Day 28/January 4: I'm starting to think the dry shampoo just makes it look better. My scalp feels gritty and a little itchy. I think if I do use it, it will be just to get to the shower that given night. To which Tim said "Why do it then? Why not just go ahead and wash it?" Touche. Perhaps I am going too long between washes?

Day 29/January 5: Washed last night! Yay,  no more cinnagrit on my head. I left the baking soda on like so many do, but I think it dried my scalp a bit. I'll be rinsing it out right away next time.

Day one!


Day 30/January 6: Day two is just as nice as day one, though not quite as straight.

Day 31/January 7: Tori has so many teeth! And she's so happy! Though she is NOT sleeping well. She gets up in the middle of the night and is perfectly content ... if you hold her. Mommy is grumpy.

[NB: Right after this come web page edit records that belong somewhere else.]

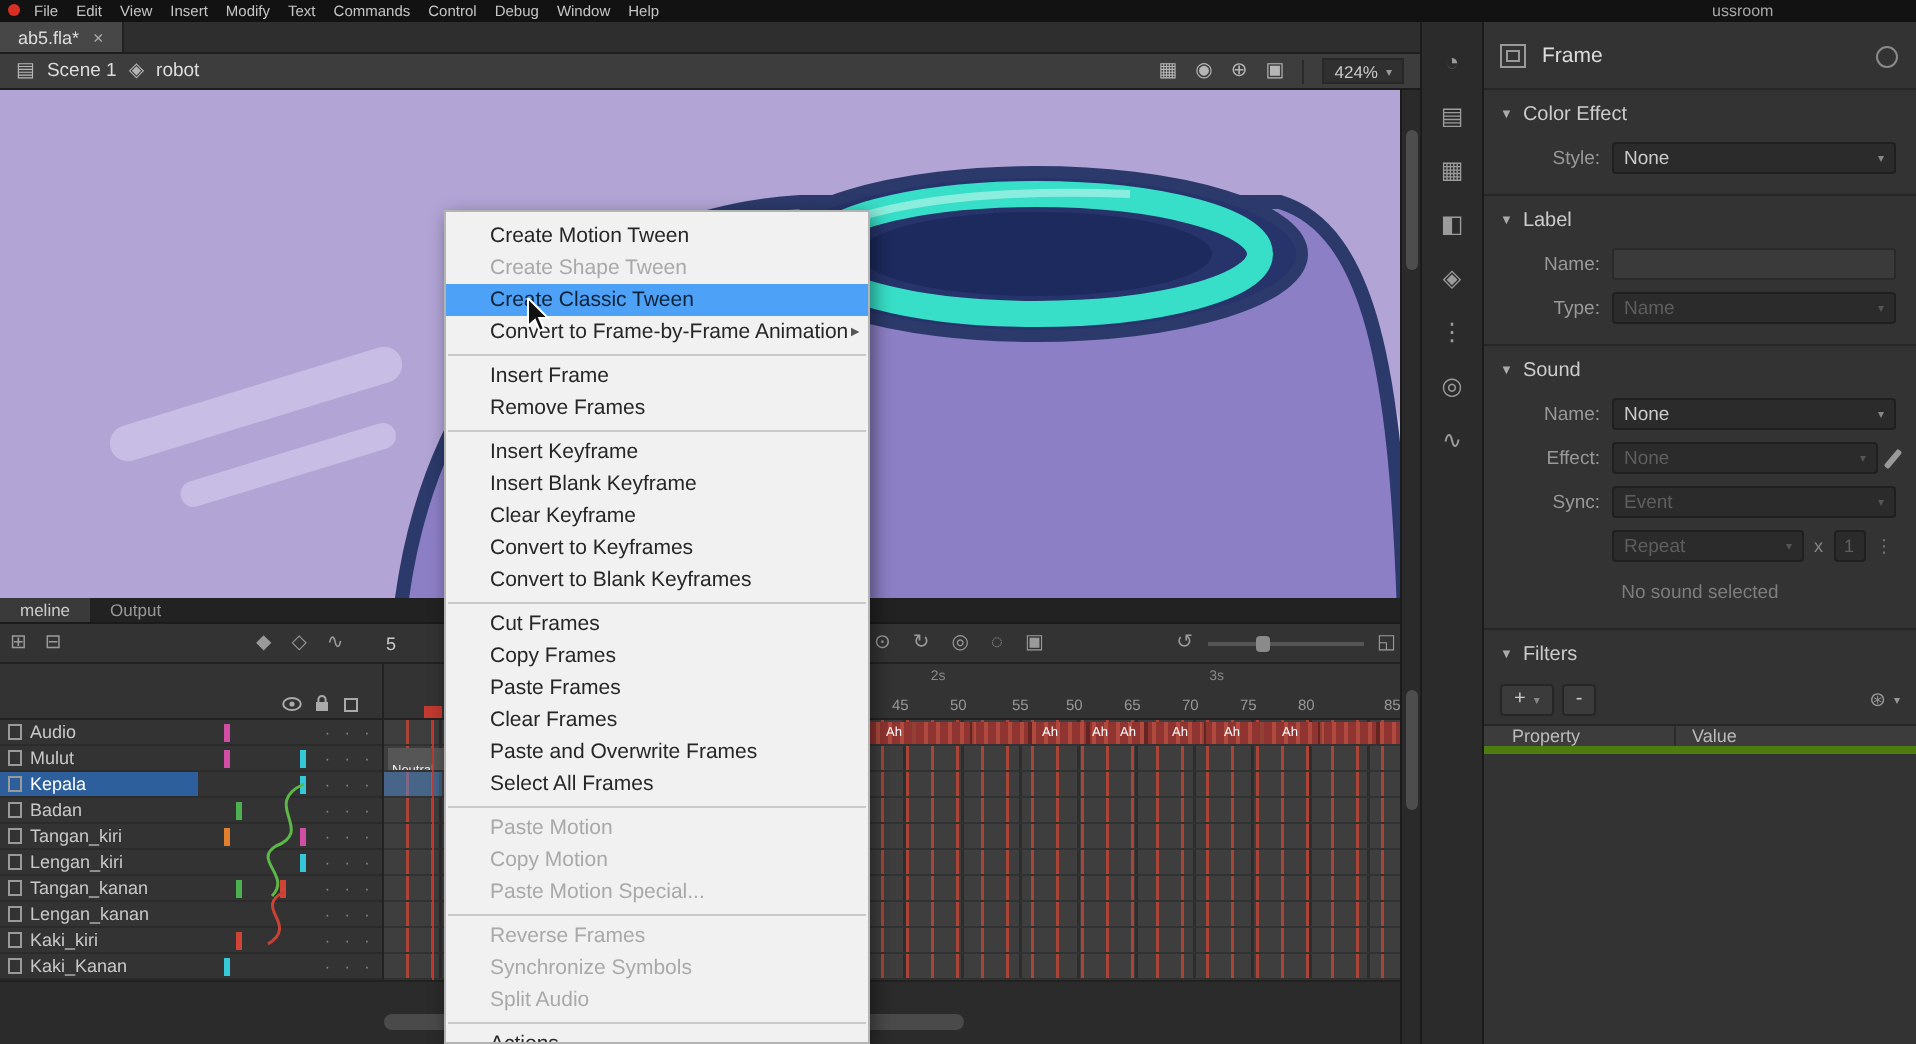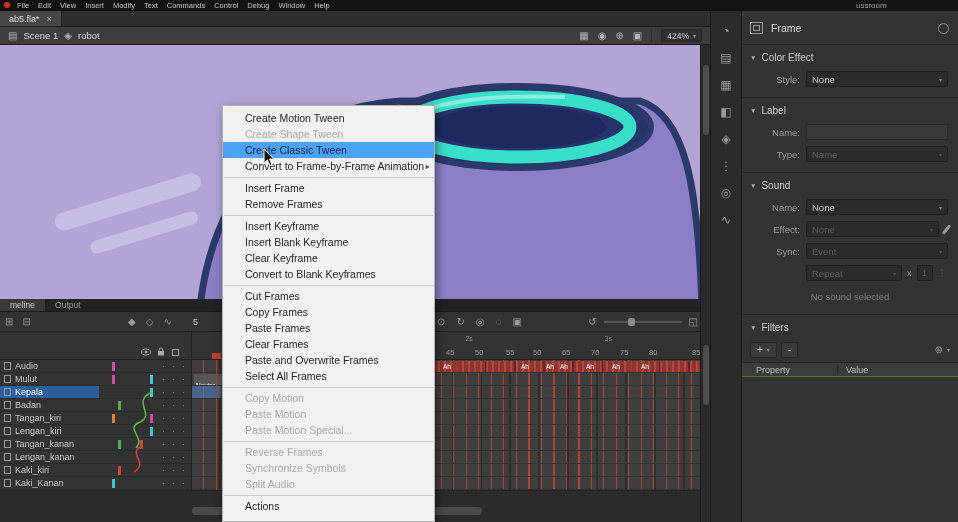--- a/index.html
+++ b/index.html
@@ -114,21 +114,21 @@
 .xtext{font-size:9px;color:#888;margin:0 5px}
 .count-box{width:16px;height:16px;background:#2b2b2b;border:1px solid #1f1f1f;border-radius:2px;font-size:9px;color:#5e5e5e;text-align:center;line-height:15px;flex:none}
 .vdots{font-size:9px;color:#777;margin-left:5px;flex:none}
 .sound-status{text-align:center;font-size:9.5px;color:#7d7d7d;margin:9px 0 7px}
 .filters-bar{display:flex;align-items:center;margin:5px 8px 4px;height:17px}
 .fbtn{display:flex;align-items:center;gap:4px;background:#3b3b3b;border:1px solid #262626;border-radius:2px;height:16px;padding:0 6px;font-size:10px;color:#ccc;margin-right:4px}
 .fbtn .arrow{font-size:6px;color:#888}
 .fright{margin-left:auto;display:flex;align-items:center;gap:4px;color:#999}
 .fright .gear{font-size:10px}
 .fright .arrow{font-size:6px}
-.ftable-head{display:flex;height:15px;background:#3c3c3c;border-top:1px solid #262626;border-bottom:1px solid #4d7c0f;align-items:center;font-size:9px;color:#bbb;margin-top:3px}
+.ftable-head{display:flex;height:15px;background:#3c3c3c;border-top:1px solid #262626;border-bottom:4px solid #4d7c0f;align-items:center;font-size:9px;color:#bbb;margin-top:3px}
 .fcol-prop{padding-left:14px;width:96px;border-right:1px solid #2c2c2c}
 .fcol-val{padding-left:8px}
 
 
 #context-menu{position:absolute;left:222px;top:105px;width:213px;height:417px;background:#f1f1f1;border:1px solid #b3b3b3;box-shadow:2px 3px 9px rgba(0,0,0,.45);padding-top:4px;overflow:hidden;z-index:50}
 .menu-item{height:16px;display:flex;align-items:center;padding:0 10px 0 22px;font-size:10.5px;color:#262626;white-space:nowrap}
 .menu-item.disabled{color:#a9a9a9}
 .menu-item.highlighted{background:#4da2f8;color:#0e2238}
 .submenu-arrow{margin-left:auto;font-size:7px;color:#555}
 .menu-sep{height:1px;background:#c9c9c9;margin:2.5px 1px}
@@ -585,20 +585,23 @@
       <div class="menu-item">
         <span>Insert Keyframe</span>
       </div>
       <div class="menu-item">
         <span>Insert Blank Keyframe</span>
       </div>
       <div class="menu-item">
         <span>Clear Keyframe</span>
       </div>
       <div class="menu-item">
+        <span>Convert to Keyframes</span>
+      </div>
+      <div class="menu-item">
         <span>Convert to Blank Keyframes</span>
       </div>
       <div class="menu-sep"></div>
       <div class="menu-item">
         <span>Cut Frames</span>
       </div>
       <div class="menu-item">
         <span>Copy Frames</span>
       </div>
       <div class="menu-item">
@@ -608,24 +611,24 @@
         <span>Clear Frames</span>
       </div>
       <div class="menu-item">
         <span>Paste and Overwrite Frames</span>
       </div>
       <div class="menu-item">
         <span>Select All Frames</span>
       </div>
       <div class="menu-sep"></div>
       <div class="menu-item disabled">
+        <span>Paste Motion</span>
+      </div>
+      <div class="menu-item disabled">
         <span>Copy Motion</span>
-      </div>
-      <div class="menu-item disabled">
-        <span>Paste Motion</span>
       </div>
       <div class="menu-item disabled">
         <span>Paste Motion Special...</span>
       </div>
       <div class="menu-sep"></div>
       <div class="menu-item disabled">
         <span>Reverse Frames</span>
       </div>
       <div class="menu-item disabled">
         <span>Synchronize Symbols</span>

He he he - I'm keeping Mommy up but I'm so cute!



Day 32/January 8: I like my bun curls!
Day three after a not-poo
I should have blogged more often, I feel like I had thoughts but have forgotten them. But we're back at home and the cell tower is fixed (thank you AT&T ... the woman I spoke with at their customer service number was actually very nice and informative).

At some point well over a week ago I ditched my drying and unaffordable ProActiv and started using the "oil cleansing method." I have the argan oil for my hair already, so I used that. I remove my eye makeup (oil works well for that too, I've been using coconut - goodbye Ponds!) then massage it all over my face. Then I plop a hot wet washcloth on top and just bask in my own little mini-facial. When it starts to cool off, I use it to wipe my face gently. Then I splash on some cold water. So far so good! My face isn't as dry and tight feeling.

When we got home I tried a 50/50 mix of olive and castor oil, but started getting a bunch of bumps around my eyebrows and hairline, so I switched back to argan oil and they disappeared.

Ok, it has taken me most of the day to write this. I've started reading One Thousand Gifts by Ann Voskamp so some of my precious free time is going to that. I'm sure I'll have lots more to say about that at some point. Right now I am digesting it a few pages at a time. She is splaying my heart open, but with poetry and grace. There is so much for me to process ... it is a meal for savoring.